I know a thing or two about “states of emergency.” Over the years I’ve traveled to — and lived in — several countries where laws have been suspended, liberties curtailed and the executive branch of government has taken direct control over society and economy.
Usually a state of emergency is declared when there is widespread civil unrest, a threatening insurgency or a collapse of government processes. We’ve seen them in recent years in Thailand, Ukraine and other hotspots. They involve troops on the streets, curfews and myriad restrictions on liberty and freedom of movement. They are usually employed by corrupt and unpopular governments to squash popular resistance.
Recently, ex-Federal Reserve chairman Bernard Bernanke proposed that the power to declare “economic emergencies” should be granted to the U.S. president. That is an ominous development … one that should worry you greatly.
Un-Separating the Powers
At The Sovereign Investor, we warn regularly of the threat of “wealth confiscation” by hopelessly-indebted governments. Unlike some other publications who are content just to scare you, we approach this matter seriously.

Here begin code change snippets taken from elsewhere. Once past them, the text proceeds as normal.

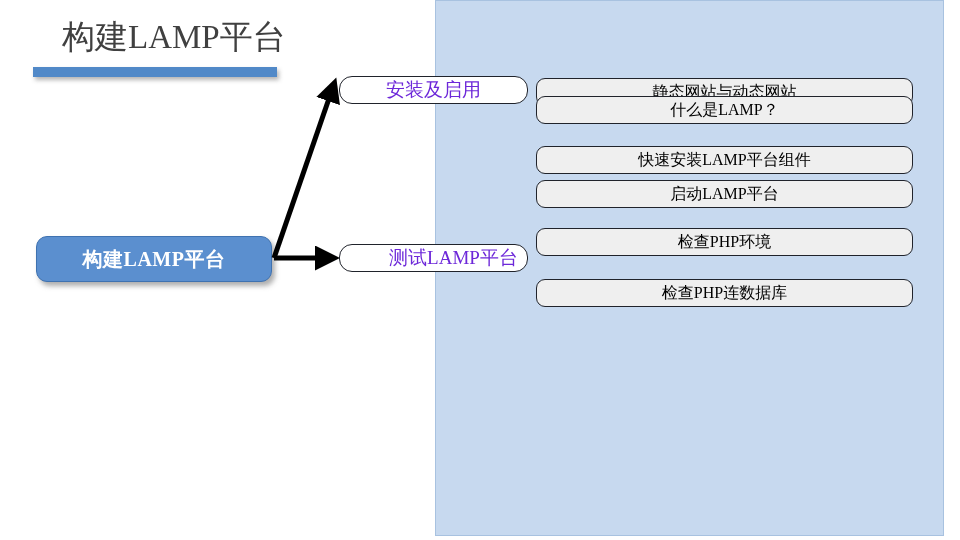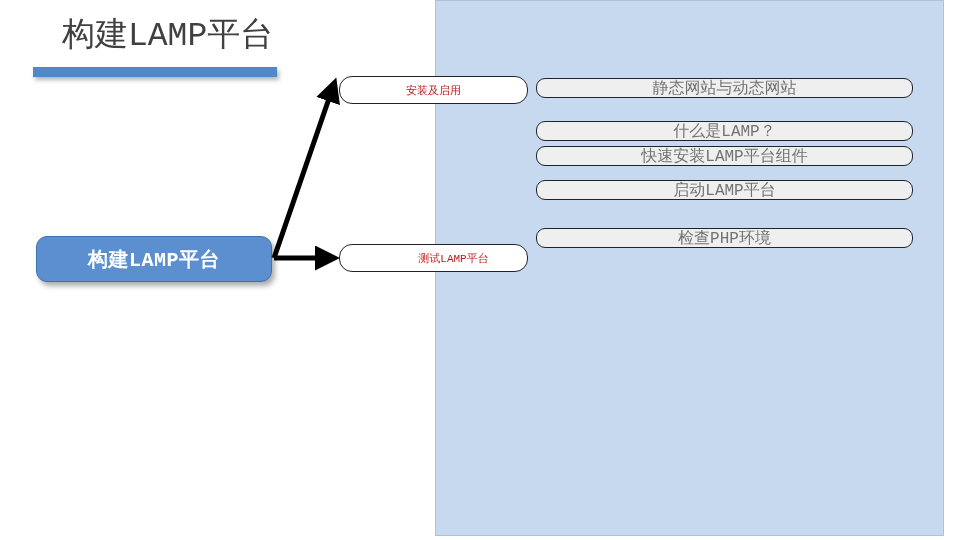--- a/index.html
+++ b/index.html
@@ -13,7 +13,7 @@
     height: 540px;
     background: #ffffff;
     overflow: hidden;
-    font-family: Liberation Mono, monospace;
+    font-family: Liberation Serif, serif;
   }
 
   

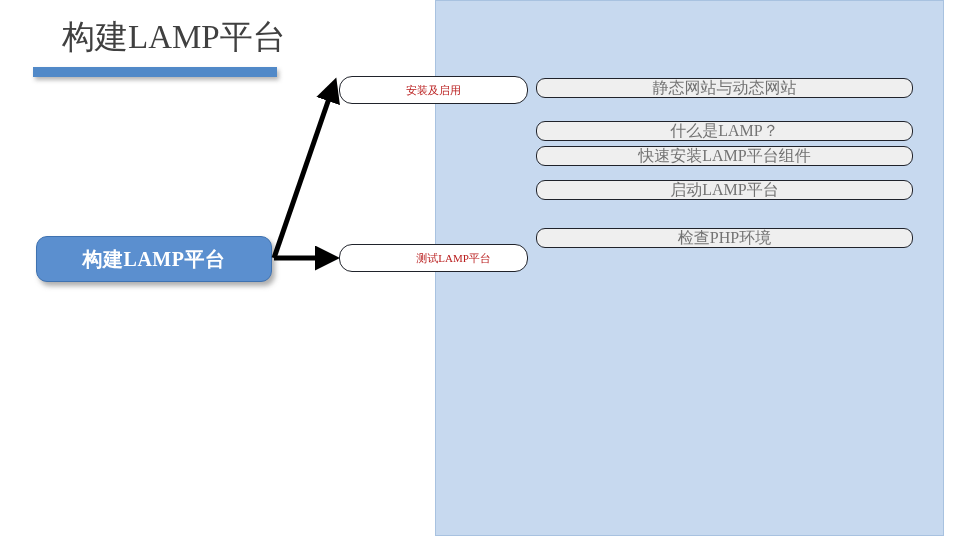--- a/index.html
+++ b/index.html
@@ -98,8 +98,8 @@
     display: flex;
     align-items: center;
     justify-content: center;
-    font-size: 11px;
-    color: #b91c1c;
+    font-size: 19px;
+    color: #6d28d9;
     white-space: nowrap;
   }
   #branch-install { left: 339px; top: 76px;  width: 189px; }

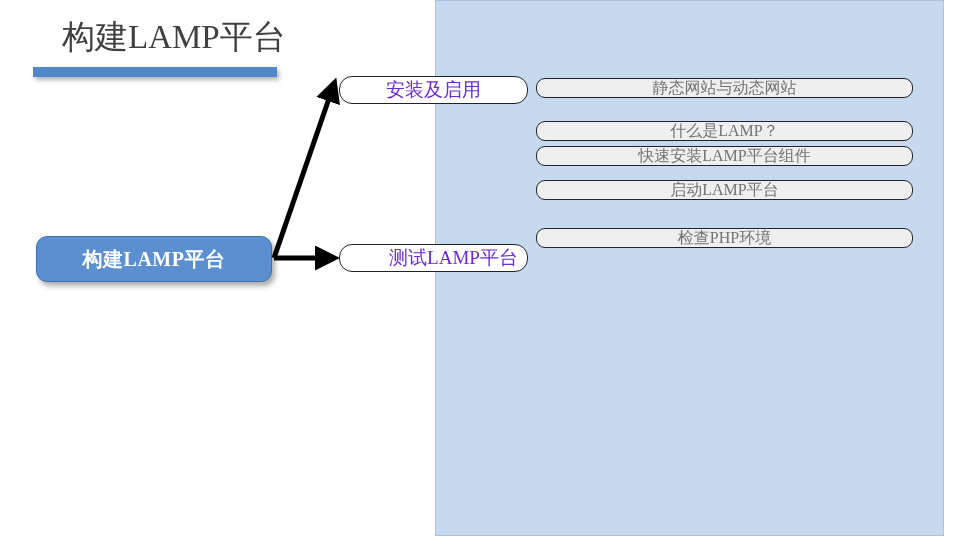--- a/index.html
+++ b/index.html
@@ -110,7 +110,7 @@
     position: absolute;
     left: 536px;
     width: 377px;
-    height: 20px;
+    height: 28px;
     background: #efefef;
     border: 1.6px solid #20232b;
     border-radius: 9px;
@@ -119,7 +119,7 @@
     align-items: center;
     justify-content: center;
     font-size: 16px;
-    color: #737373;
+    color: #000000;
     white-space: nowrap;
   }
 </style>

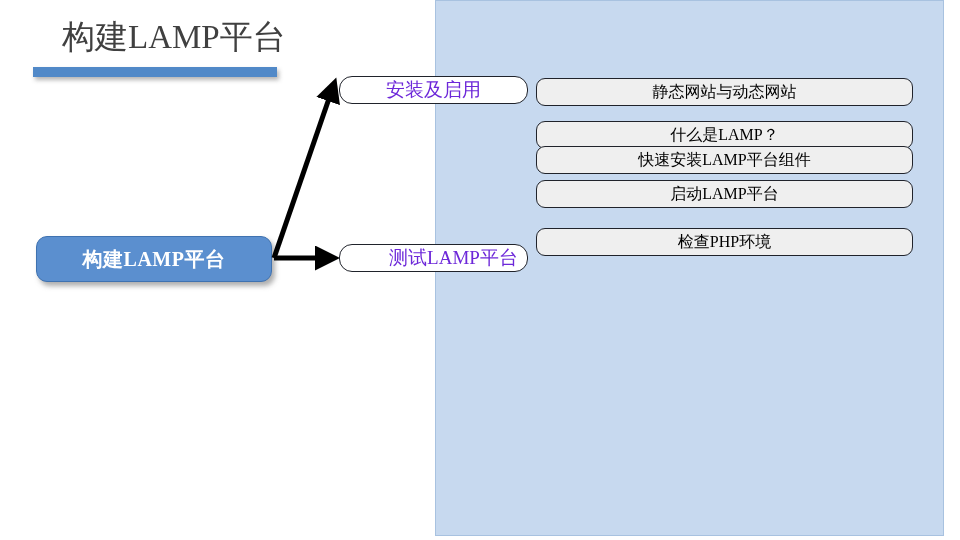--- a/index.html
+++ b/index.html
@@ -160,7 +160,7 @@
   <div class="topic-item" style="top:78px">
     <span>静态网站与动态网站</span>
   </div>
-  <div class="topic-item" style="top:121px">
+  <div class="topic-item" style="top:96px">
     <span>什么是LAMP？</span>
   </div>
   <div class="topic-item" style="top:180px">

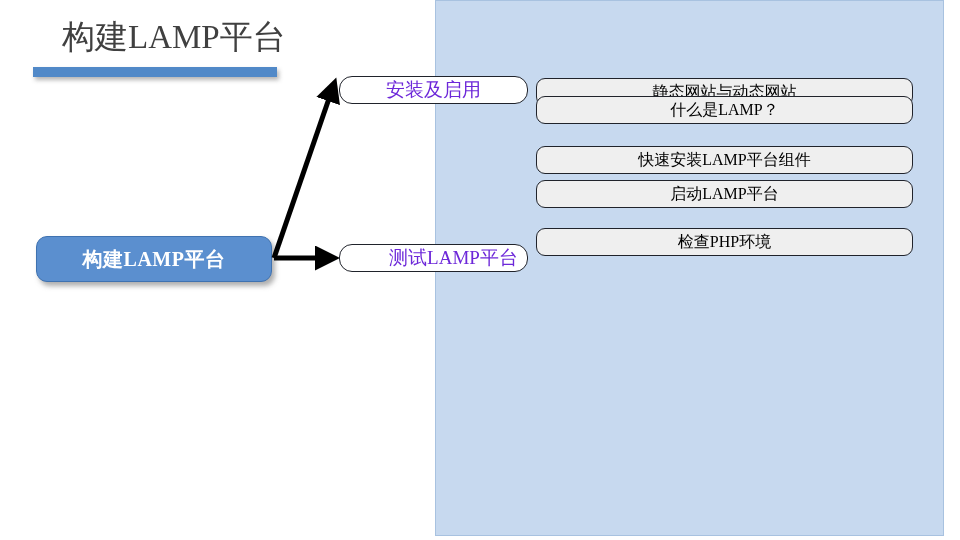--- a/index.html
+++ b/index.html
@@ -173,6 +173,9 @@
   <div class="topic-item" style="top:228px">
     <span>检查PHP环境</span>
   </div>
+  <div class="topic-item" style="top:279px">
+    <span>检查PHP连数据库</span>
+  </div>
 
 </div>
 

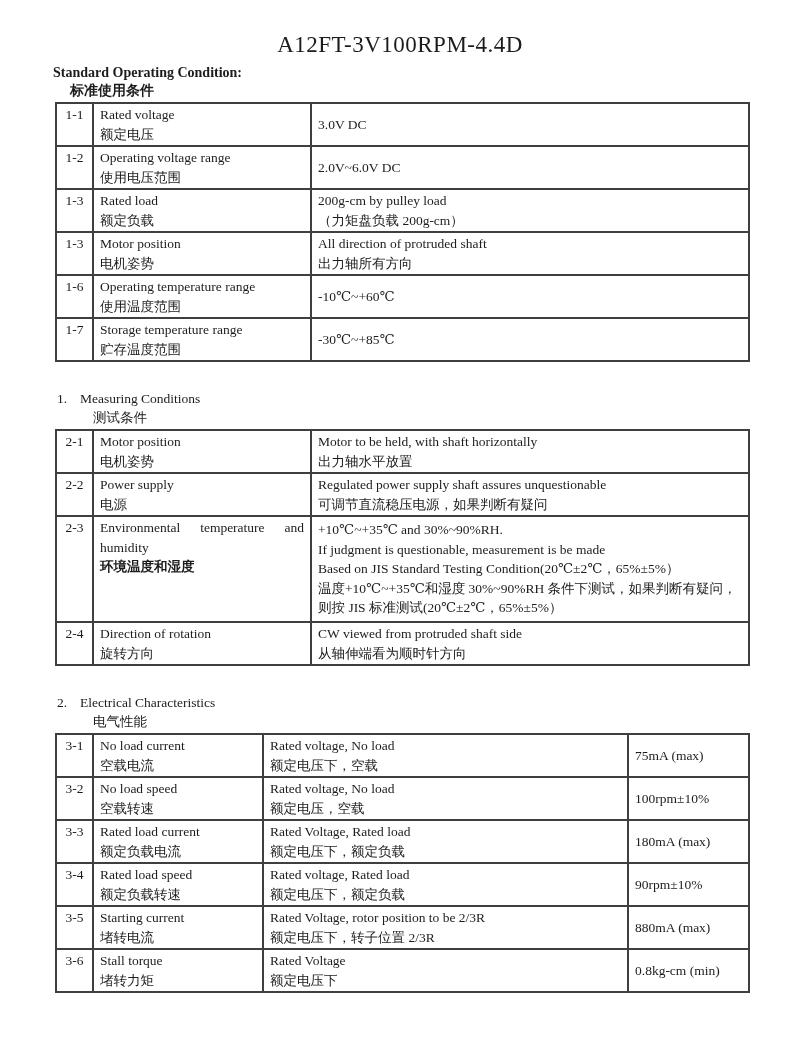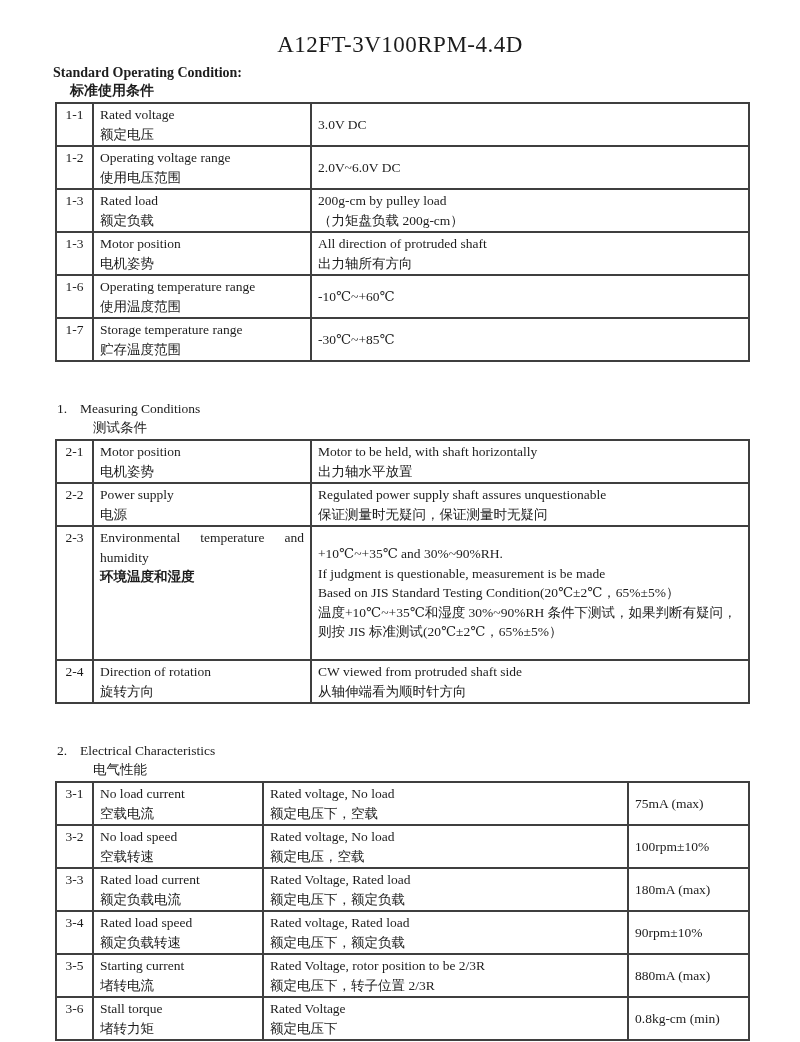--- a/index.html
+++ b/index.html
@@ -8,7 +8,7 @@
   .title { text-align:center; font-size:23px; padding-top:32px; letter-spacing:0.5px; }
   .intro { margin:6px 12px 0 53px; font-size:14px; line-height:18px;font-weight:bold; }
   .intro .zh { margin-left:17px; }
-  .sec { margin:37px 0 0 57px; font-size:13.5px; line-height:19px; }
+  .sec { margin:27px 0 0 57px; font-size:13.5px; line-height:19px; }
   .sec .num { display:inline-block; width:23px; }
   .sec .zh { margin-left:36px; }
   table { border-collapse:collapse; table-layout:fixed; width:693px; margin-left:55px; margin-top:2px; }

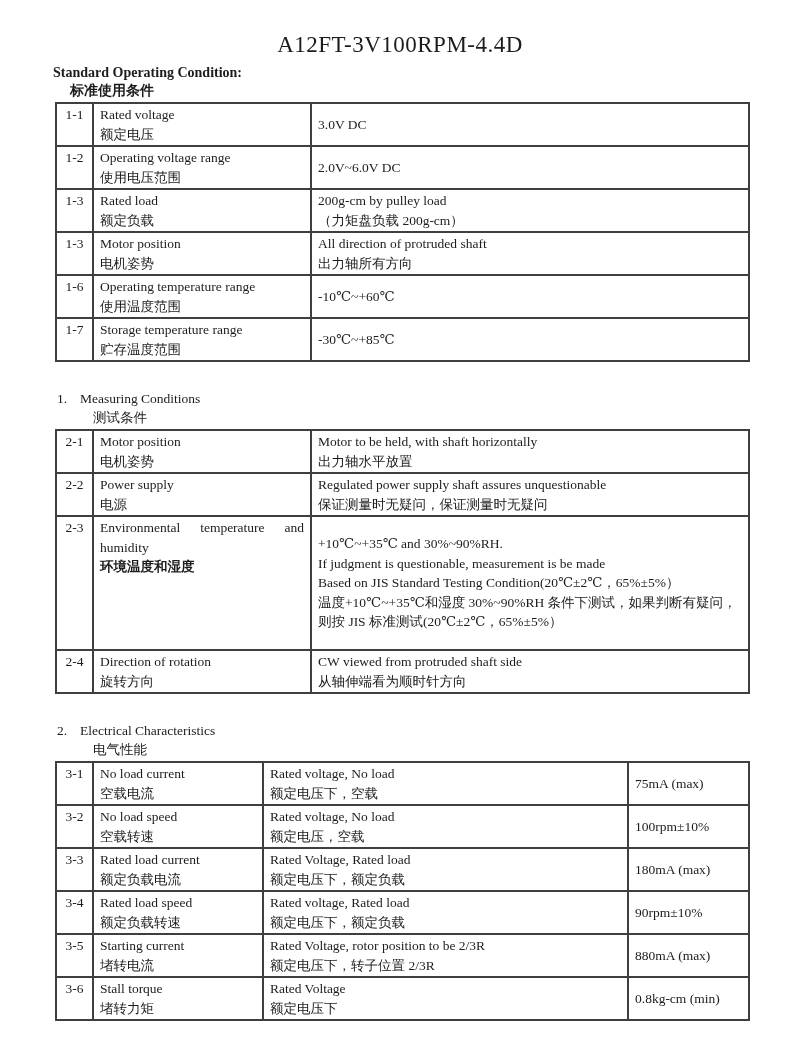--- a/index.html
+++ b/index.html
@@ -139,7 +139,7 @@
       </td>
       <td class="val">
         <div>Regulated power supply shaft assures unquestionable</div>
-        <div>保证测量时无疑问，保证测量时无疑问</div>
+        <div>可调节直流稳压电源，如果判断有疑问</div>
       </td>
     </tr>
     <tr class="tall">

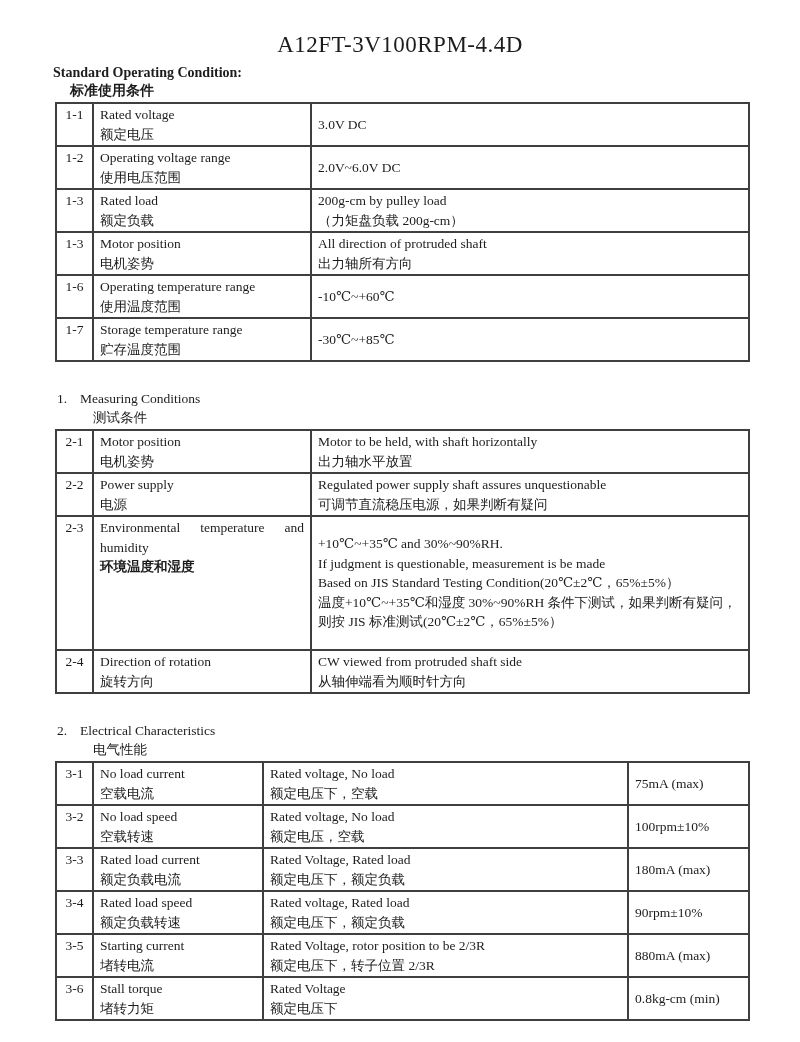--- a/index.html
+++ b/index.html
@@ -14,7 +14,7 @@
   table { border-collapse:collapse; table-layout:fixed; width:693px; margin-left:55px; margin-top:2px; }
   td { border:2px solid #3f3f3f; font-size:13.5px; line-height:19.5px; padding:1px 6px; vertical-align:top; overflow:hidden; }
   tr { height:42px; }
-  tr.tall { height:134px; }
+  tr.tall { height:106px; }
   td.no { text-align:center; padding:1px 3px; }
   td.val { vertical-align:middle; }
   td.justify { text-align:justify; }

Bob Bauman, a lawyer and ex-Congressman, consistently makes the point that unlike other countries, the robust U.S. congressional system makes a sudden move to take your wealth to pay government debts unlikely. U.S. voters would punish politicians who voted for such a thing severely.
But no such restrictions would apply to a U.S. president with emergency powers, particularly in a lame-duck second term. His or her party might suffer in the next election, of course, but a messianic president might well decide it would be worth it in order to “save” the country.
That’s why Bernanke’s proposal is so alarming. The only thing the U.S. political system has going for it — paradoxically perhaps — is its capacity for gridlock, based on the separation of powers among the three branches of government: legislative, executive and judicial. It’s bad that Congress can’t agree on anything at all, but at least it prevents government from adding more insanity to the legal and regulatory madhouse we inhabit. By giving the president, head of the executive branch, the power to intervene in the economy unilaterally, Bernanke’s proposals would eliminate democratic accountability altogether.
Look Closely: It Gets Worse
Losing Congressional oversight of economic matters to presidential emergency powers would be a bad thing. I doubt that Congress would ever approve of it — at least not willingly. But to my mind Bernanke’s proposal indicates something just as threatening: The increasing arrogance and undeserved self-assurance of our country’s political and economic elite.
Bernanke is basically saying that U.S. democratic systems (as corrupted as they are) can’t be trusted to manage our economic affairs in difficult situations. Instead, he is saying, we should grant king-like powers to the presidency, so that the occupant of the office can exercise his or her independent judgment, free from the interference of the ignorant hoi polloi.
This is a constant refrain in our political culture, and a bipartisan one at that. Many Republicans (and some Democrats) want the president to have similar powers when it comes to foreign wars (except when they don’t: e.g. Libya). For example, as activist Bill Curry has said of Hillary Clinton’s email problems:
“When Clinton does what no other cabinet officer dared do and then offers an excuse as flimsy and annoying as her convenience, she plays into an image that could be her undoing. It’s not the shadowy, secretive Clinton narrative the media loves to push. It’s the true story of the new American oligarchs who play by separate rules; who live privileged lives to which they feel entitled and who condescend to the less educated and prosperous whose expressions of democratic will they trust far less than their own expert knowledge.”
Exactly. If democratic accountability is inconvenient, say Bernanke and others, just go around it. After all, President Obama has done so repeatedly, getting away with it each time.
Not a Bug — a Feature
The truth, of course, is that democratic accountability is supposed to be inconvenient. It’s supposed to make it difficult or impossible for individuals or small groups within government to impose their will on the rest of us. It may appear to be a hassle for technocrats who think they know what’s best for everyone at all times, but for the rest of us, it’s an essential component of our liberty.
So even though Bernanke’s proposal isn’t likely to be enacted anytime soon, the sentiment underlying it is already in play, and it’s dangerous. If anything will lead to wealth confiscation it’ll be this — the substitution of democratic process by individual whim.
It may be closer than anyone thinks.